▶ [What the task requires]:
Print all the data that follows exactly, images excluded.

▶ [Given records]:
┌──
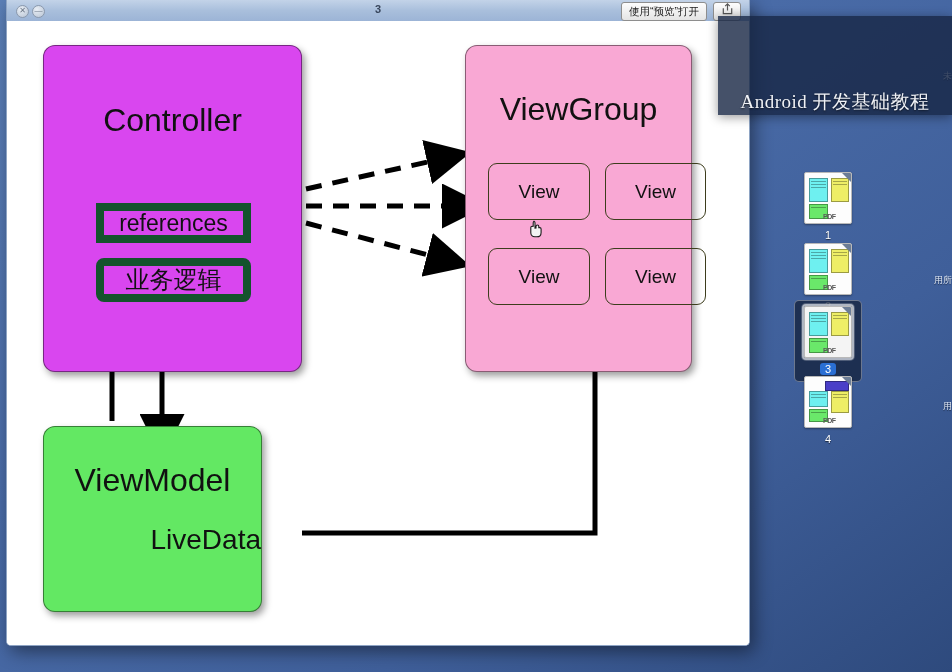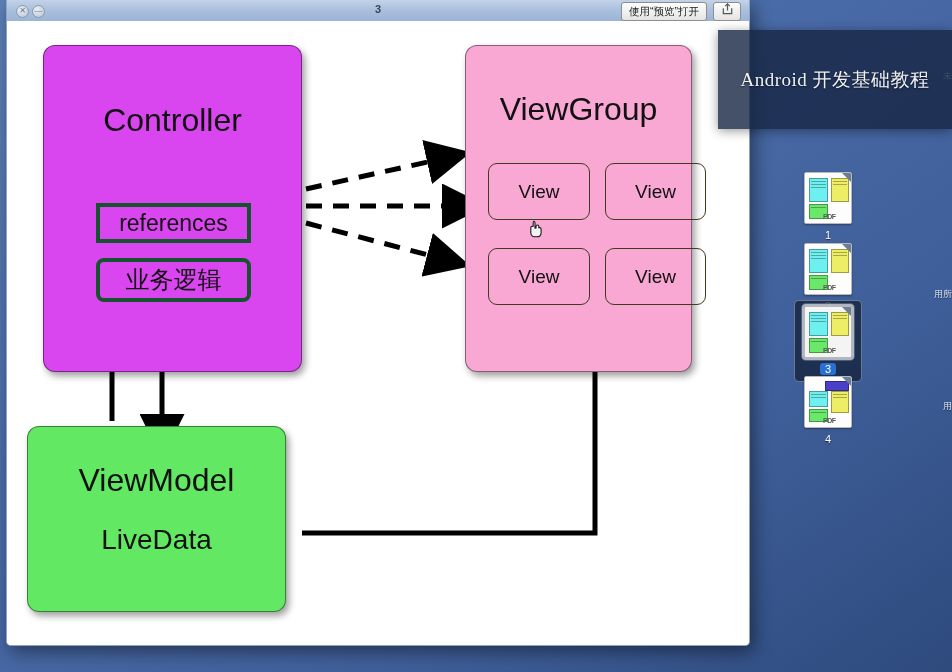"Android 开发基础教程" #watermark { justify-content: center -> flex-end; top: 30px -> 16px }
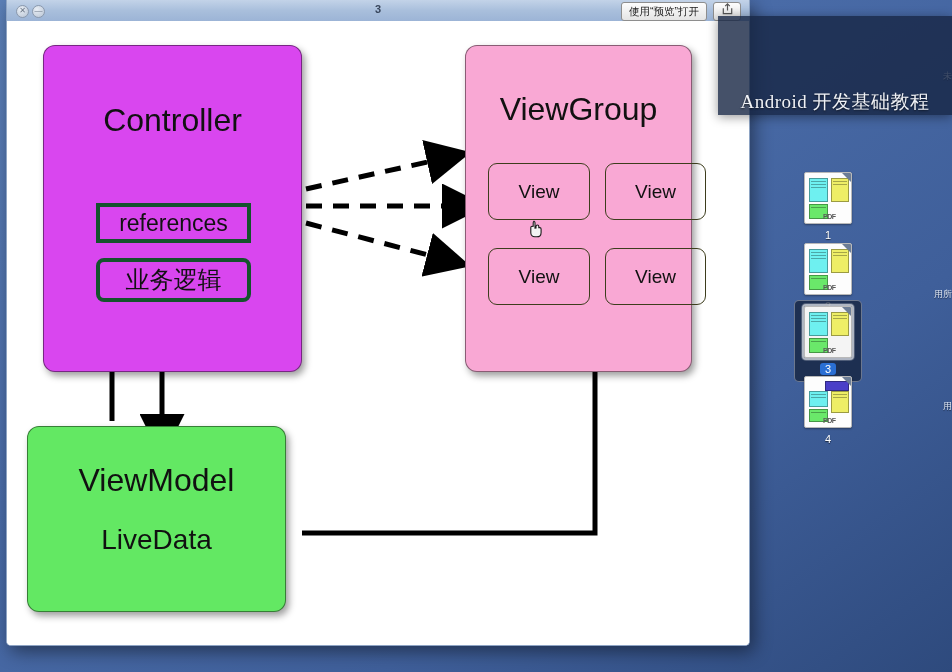"references" .subbox { border: 4px solid #14532d -> 8px solid #14532d }
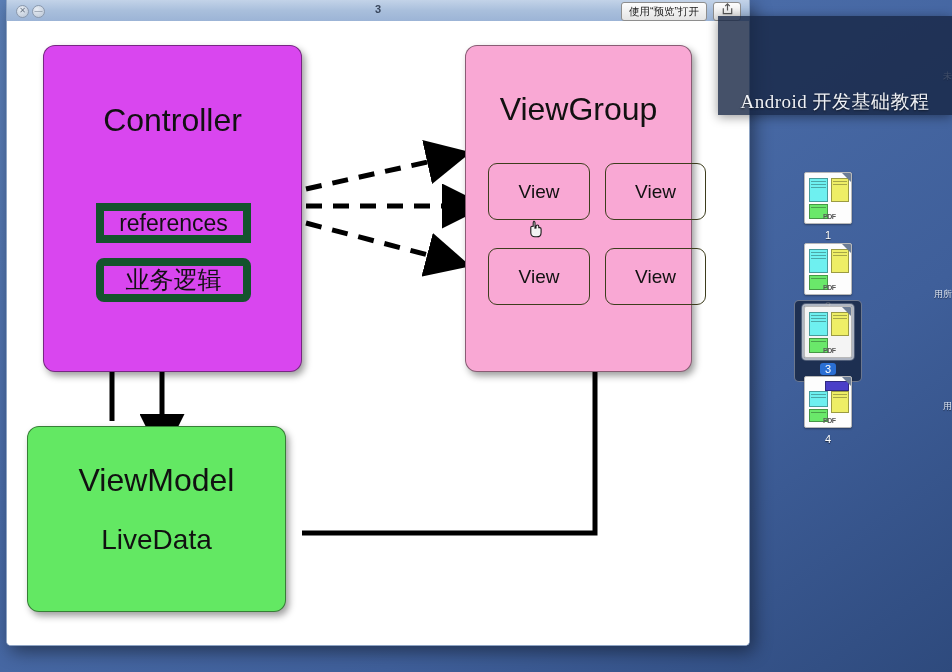"用所" div.edge-label { top: 288px -> 274px }
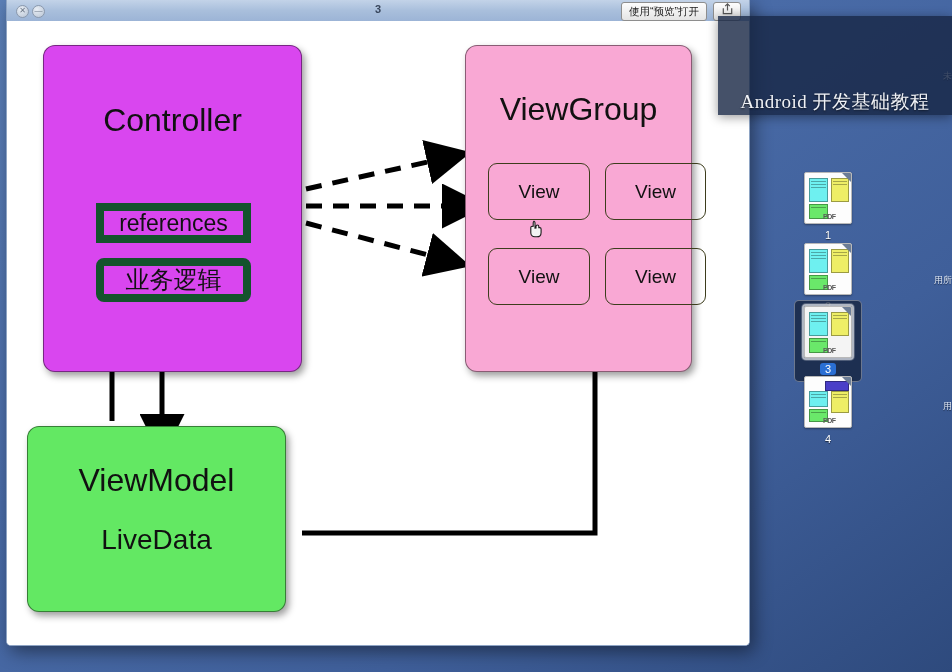"ViewModel" #viewmodel { left: 20px -> 36px; width: 259px -> 219px }
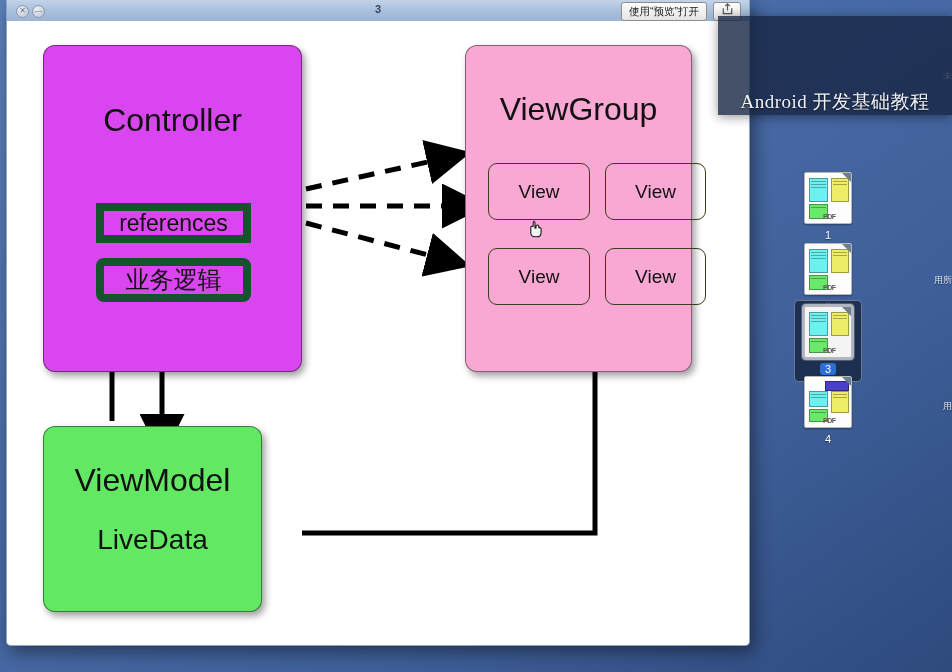"LiveData" #viewmodel .node-sub { text-align: center -> right }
└──
▶ [Result of this exercise]:
"Android 开发基础教程" #watermark { justify-content: center -> flex-end; top: 30px -> 16px }
"references" .subbox { border: 4px solid #14532d -> 8px solid #14532d }
"用所" div.edge-label { top: 288px -> 274px }
"ViewModel" #viewmodel { left: 20px -> 36px; width: 259px -> 219px }
"LiveData" #viewmodel .node-sub { text-align: center -> right }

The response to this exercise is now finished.